I'm not directly familiar with FourSquare's API, so I can't confirm or deny this for you. But I can tell you there are often cases where you would use both.
It is ok to only present an offset, if the data represents a particular time. Since the checkin response provides a createdAt
date/time as an integer seconds since epoch (aka a "Unix Timestamp"), then it is appropriate to provide a separate offset. (Although I find it interesting that they provide the offset as a string and not as an integer number of minutes.) The other way you might do this would be with a single DateTimeOffset
values, usually presented in ISO8601 format, as in 2013-06-02T01:23:45-07:00
. Either are acceptable.
But as you may be aware, an offset does not uniquely identify a time zone. In the case of a single event, it doesn't need to. But if it were a recurring event, or if there was a possibility that you might want to modify the time value, then an offset alone would not suffice. That's when you need the full zone identifier.

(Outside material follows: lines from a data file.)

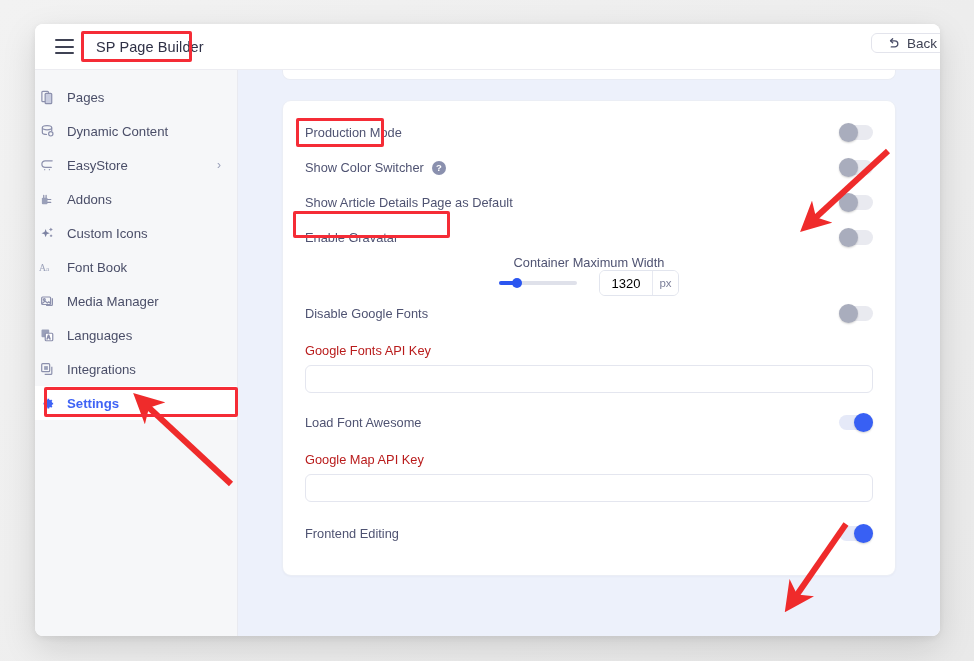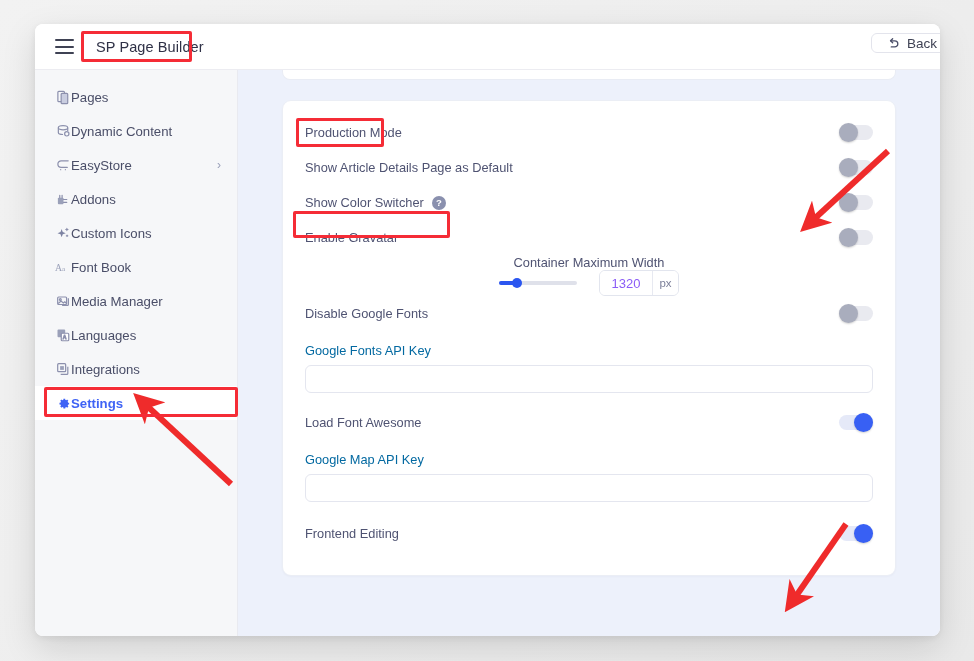--- a/index.html
+++ b/index.html
@@ -78,8 +78,8 @@
   .nav-item {
     display: flex; align-items: center;
     height: 34px;
-    padding-left: 20px;
-    gap: 0;
+    padding-left: 4px;
+    gap: 12px;
     font-size: 13.2px;
     color: #4a4e68;
     cursor: pointer;

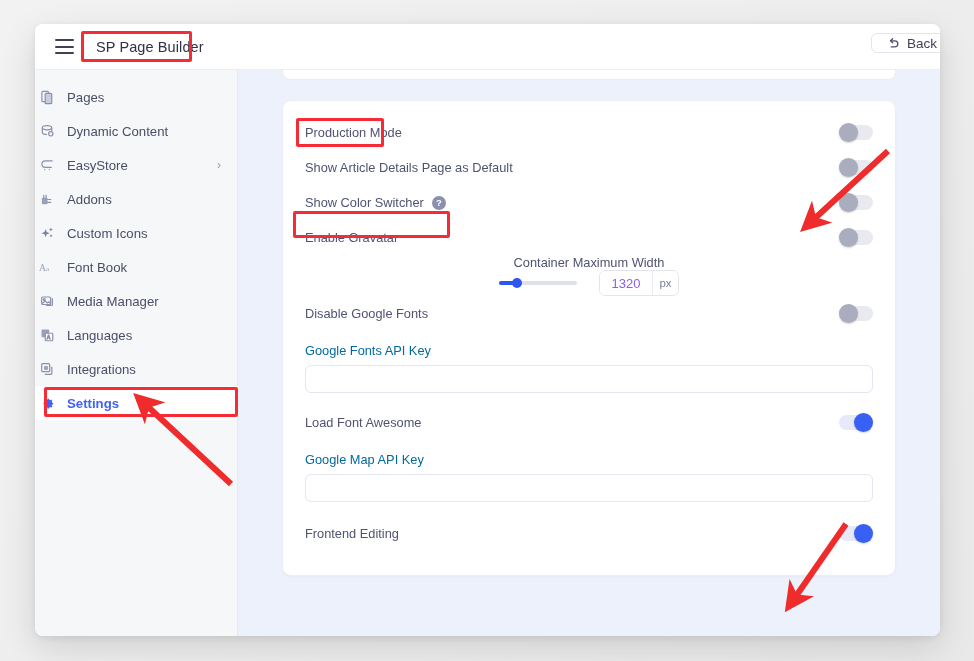--- a/index.html
+++ b/index.html
@@ -362,15 +362,15 @@
             </div>
 
             <div class="row">
-              <div class="row-label">Show Article Details Page as Default</div>
-              <div class="toggle off"></div>
-            </div>
-
-            <div class="row">
               <div class="row-label">
                 <span>Show Color Switcher</span>
                 <span class="help-dot">?</span>
               </div>
+              <div class="toggle off"></div>
+            </div>
+
+            <div class="row">
+              <div class="row-label">Show Article Details Page as Default</div>
               <div class="toggle off"></div>
             </div>
 

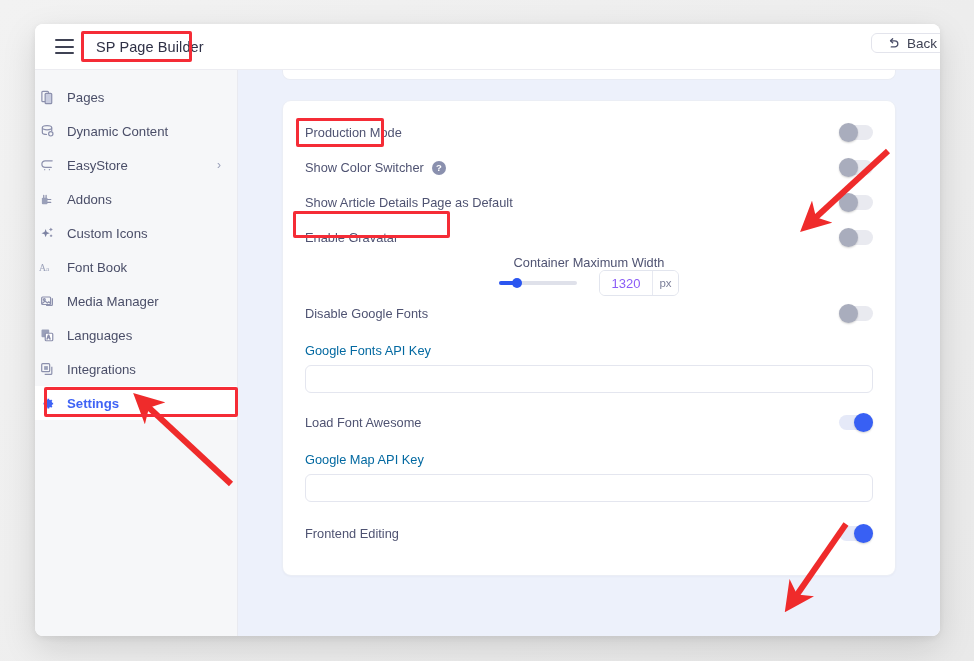--- a/index.html
+++ b/index.html
@@ -177,7 +177,7 @@
   }
   .numbox input {
     width: 52px; border:none; outline:none; text-align:center;
-    font-size: 13px; color:#8b5cf6; font-family:"Liberation Sans", sans-serif;
+    font-size: 13px; color:#000000; font-family:"Liberation Sans", sans-serif;
   }
   .numbox .unit {
     width: 26px; border-left:1px solid #e7e9f1;

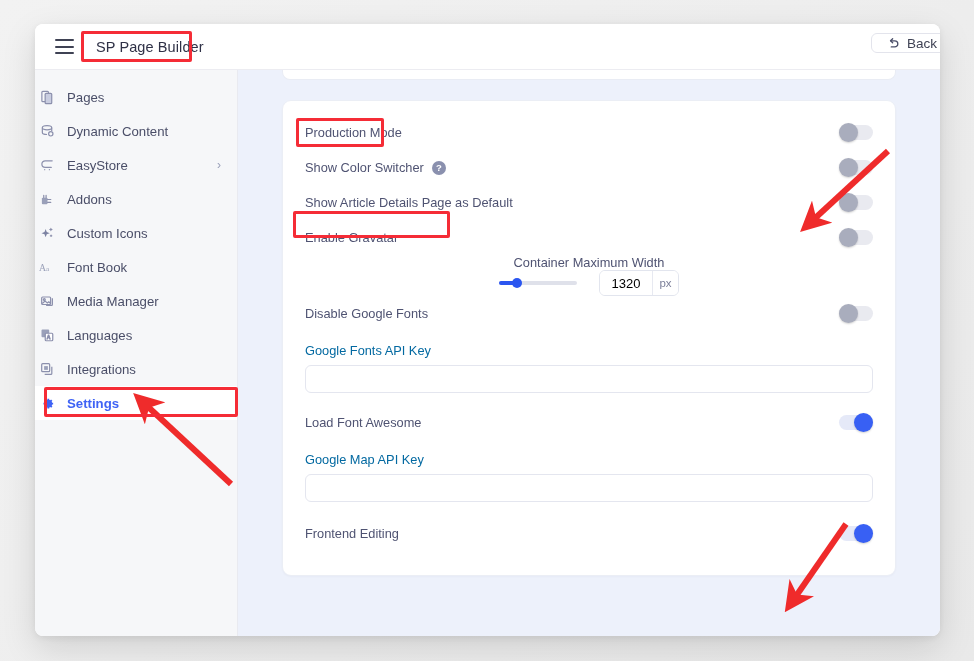--- a/index.html
+++ b/index.html
@@ -186,7 +186,7 @@
   }
 
   
-  .field-label { font-size: 12.8px; color:#0369a1; margin-top: 12px; margin-bottom: 7px; }
+  .field-label { font-size: 12.8px; color:#b91c1c; margin-top: 12px; margin-bottom: 7px; }
   .text-input {
     width: 100%; height: 28px;
     border: 1px solid #e4e6ef; border-radius: 6px;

If you have a zone identifier such as America/New_York
, then you can always find out what the correct offset for any date/time would be. But not everyone has a TZDB implementation readily available. For example, in .Net on Windows, you get Microsoft's clumsy time zone database by default, and you have to find a library (like NodaTime) if you want to use the TZDB zones.
It does seem strange that the push and pull for the same type of action (a check-in) would have different values just because they were going through different APIs. My advice (to Foursquare) would be threefold:
- Be consistent about the data for the same activity, regardless of push vs pull.
- Provide both the TZDB identifier, and the the UTC offset associated with the event.
- Provide the event's timestamp and offset in a single value, as an ISO8601 formatted string, rather than a unix time integer.